Event filtering in Amazon EventBridge Pipes - Amazon EventBridge

Event filtering in Amazon EventBridge Pipes

With EventBridge Pipes, you can filter a given source’s events and process only a subset of them. This filtering works in the same way as filtering on an EventBridge event bus or Lambda event source mapping, by using event patterns. For more information about event patterns, see Amazon EventBridge event patterns.

A filter criteria FilterCriteria object is a structure that consists of a list of filters (Filters). Each filter is a structure that defines an filtering pattern (Pattern). A Pattern is a string representation of a JSON filter rule.

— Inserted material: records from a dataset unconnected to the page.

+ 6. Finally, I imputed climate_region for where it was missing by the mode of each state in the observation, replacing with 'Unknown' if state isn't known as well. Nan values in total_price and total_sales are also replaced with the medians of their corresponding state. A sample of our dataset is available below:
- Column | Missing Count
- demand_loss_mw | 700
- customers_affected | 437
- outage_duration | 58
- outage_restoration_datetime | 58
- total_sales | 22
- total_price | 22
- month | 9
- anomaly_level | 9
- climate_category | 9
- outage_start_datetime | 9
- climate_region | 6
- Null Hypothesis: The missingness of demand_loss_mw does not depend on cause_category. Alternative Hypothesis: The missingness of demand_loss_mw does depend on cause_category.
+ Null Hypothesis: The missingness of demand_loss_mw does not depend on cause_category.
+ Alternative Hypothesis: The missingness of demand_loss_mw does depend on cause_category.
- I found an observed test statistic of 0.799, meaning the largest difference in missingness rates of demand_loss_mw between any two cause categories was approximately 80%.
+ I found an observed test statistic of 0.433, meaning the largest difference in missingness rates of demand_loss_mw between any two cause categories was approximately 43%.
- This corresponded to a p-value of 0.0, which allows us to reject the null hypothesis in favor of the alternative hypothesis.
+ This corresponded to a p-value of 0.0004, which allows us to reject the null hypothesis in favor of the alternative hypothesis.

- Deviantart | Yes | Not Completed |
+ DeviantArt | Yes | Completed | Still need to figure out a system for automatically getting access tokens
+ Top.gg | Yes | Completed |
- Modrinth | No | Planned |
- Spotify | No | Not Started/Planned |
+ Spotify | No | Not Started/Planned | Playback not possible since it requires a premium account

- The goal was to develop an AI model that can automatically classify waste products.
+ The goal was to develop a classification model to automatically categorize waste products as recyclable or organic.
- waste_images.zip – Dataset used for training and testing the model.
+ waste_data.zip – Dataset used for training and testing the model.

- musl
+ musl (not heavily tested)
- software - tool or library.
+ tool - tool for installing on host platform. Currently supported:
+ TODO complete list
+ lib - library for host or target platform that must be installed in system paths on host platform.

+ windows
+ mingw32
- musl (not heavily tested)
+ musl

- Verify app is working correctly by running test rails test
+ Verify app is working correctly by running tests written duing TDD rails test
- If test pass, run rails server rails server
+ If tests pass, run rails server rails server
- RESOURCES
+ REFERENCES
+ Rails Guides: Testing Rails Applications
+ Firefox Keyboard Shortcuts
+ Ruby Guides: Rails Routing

A FilterCriteria object looks like the following example:

{ "Filters": [ {"Pattern": "{ \"Metadata1\": [ rule1 ], \"data\": { \"Data1\": [ rule2 ] }}" } ] }

For added clarity, here is the value of the filter's Pattern expanded in plain JSON:

{ "Metadata1": [ pattern1 ], "data": {"Data1": [ pattern2 ]} }

The main parts to a FilterCriteria object are metadata properties and data properties.

  • Metadata properties are the fields of the event object. In the example, FilterCriteria.Metadata1 refers to a metadata property.

  • Data properties are the fields of the event body. In the example, FilterCriteria.Data1 refers to a data property.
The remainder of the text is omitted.